### Material shown ###

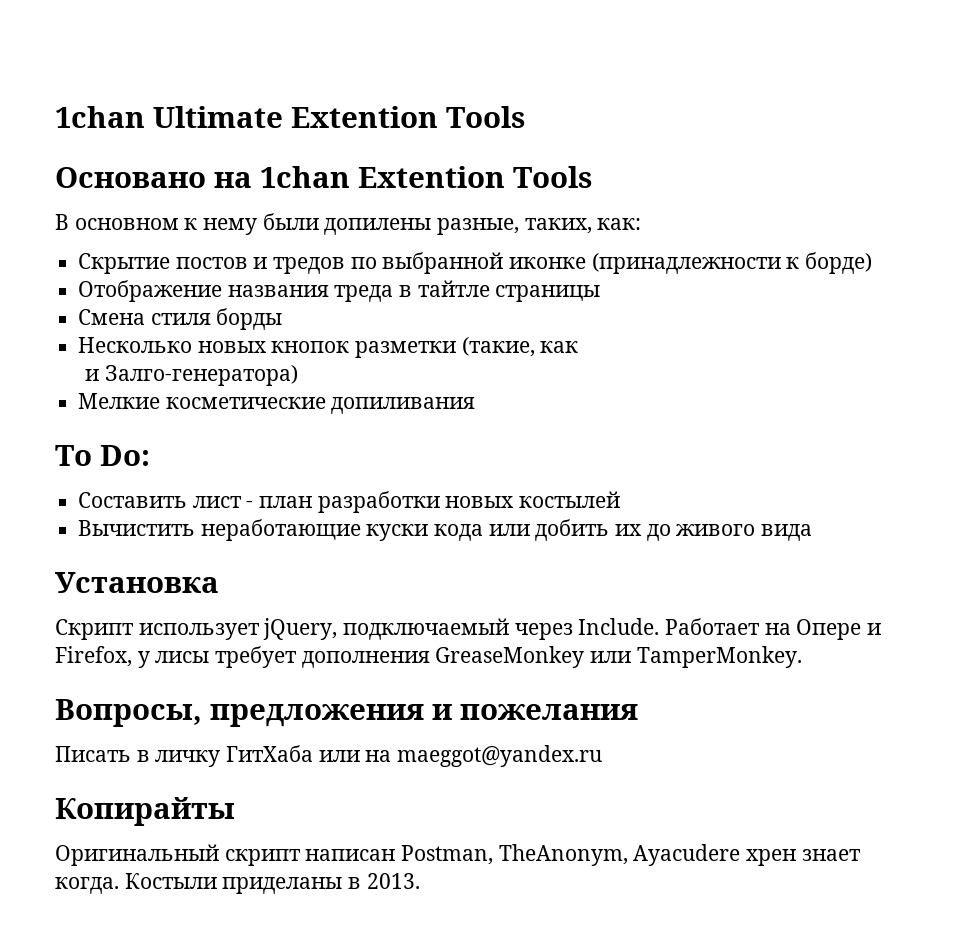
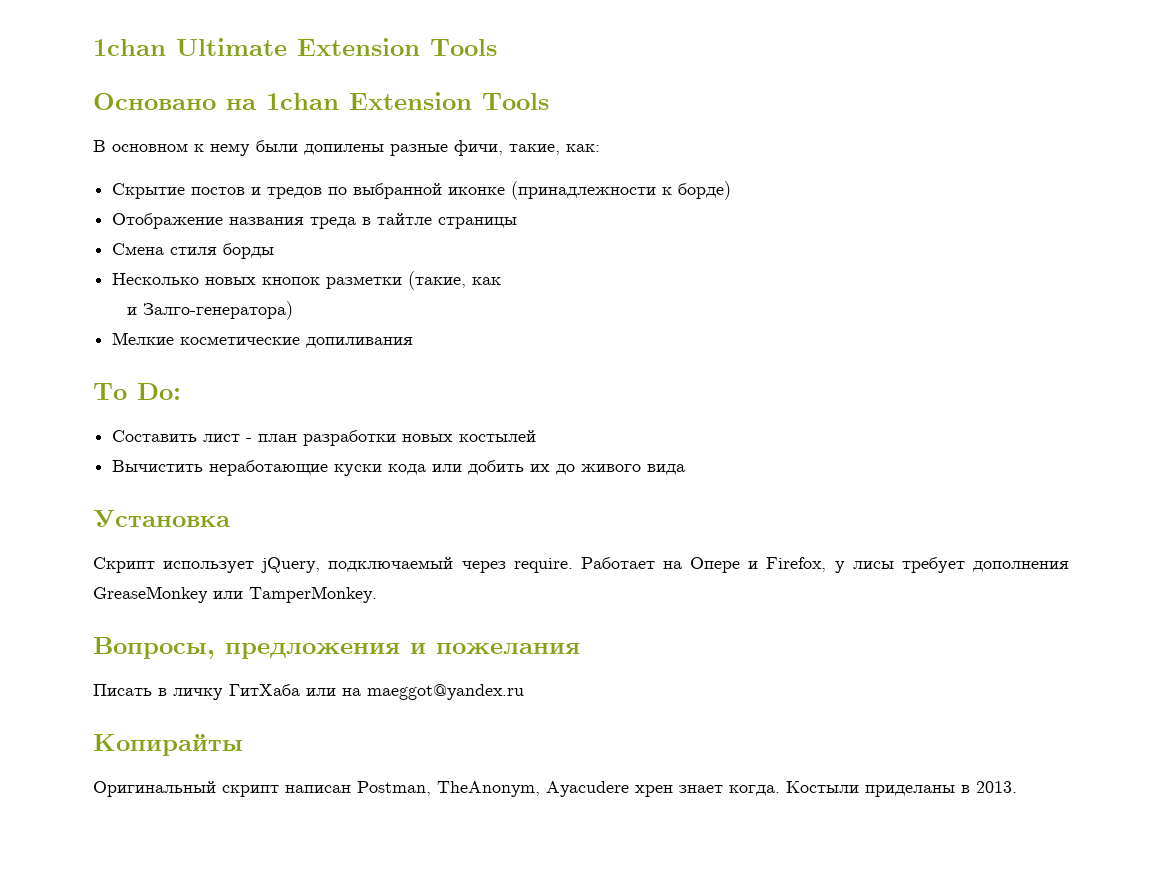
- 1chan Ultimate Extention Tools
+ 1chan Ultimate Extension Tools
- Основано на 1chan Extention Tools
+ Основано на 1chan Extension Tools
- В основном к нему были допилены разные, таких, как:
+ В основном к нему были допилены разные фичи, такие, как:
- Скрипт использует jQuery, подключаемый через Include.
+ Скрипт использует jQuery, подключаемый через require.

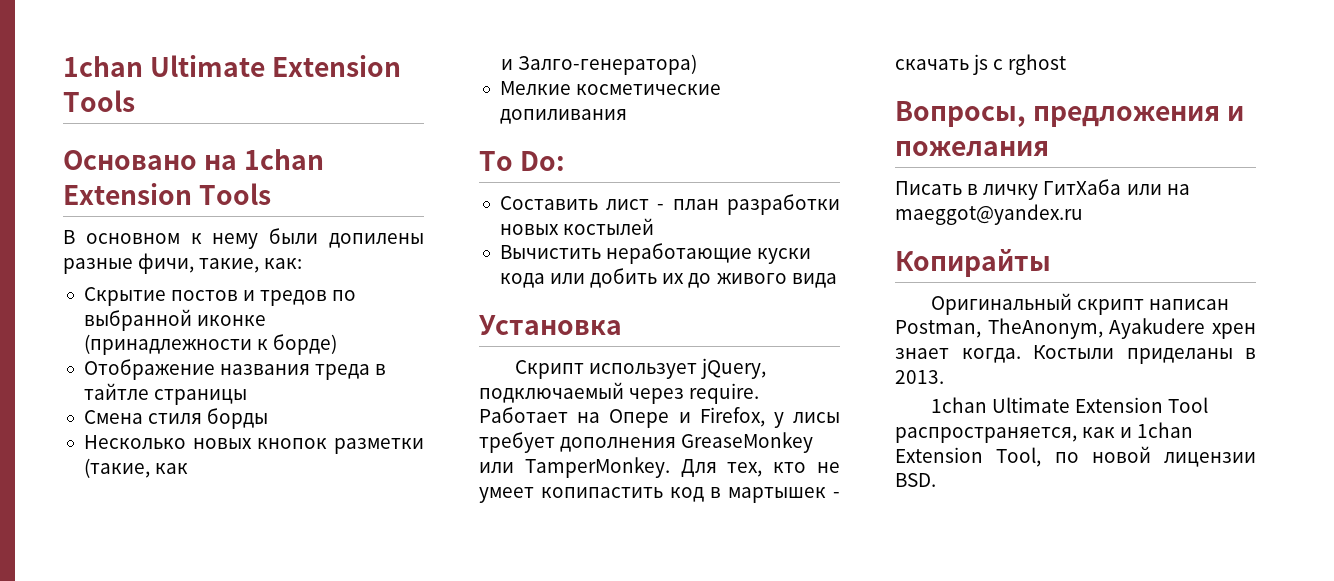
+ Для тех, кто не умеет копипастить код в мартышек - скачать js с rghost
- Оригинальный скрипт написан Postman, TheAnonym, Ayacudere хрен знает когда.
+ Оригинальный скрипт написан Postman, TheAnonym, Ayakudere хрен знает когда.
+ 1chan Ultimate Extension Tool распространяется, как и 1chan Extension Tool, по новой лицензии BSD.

###

| Exercise objective |
Extract each line holding the word "Ultimate" from the records.

| Reply |
- 1chan Ultimate Extention Tools
+ 1chan Ultimate Extension Tools
+ 1chan Ultimate Extension Tool распространяется, как и 1chan Extension Tool, по новой лицензии BSD.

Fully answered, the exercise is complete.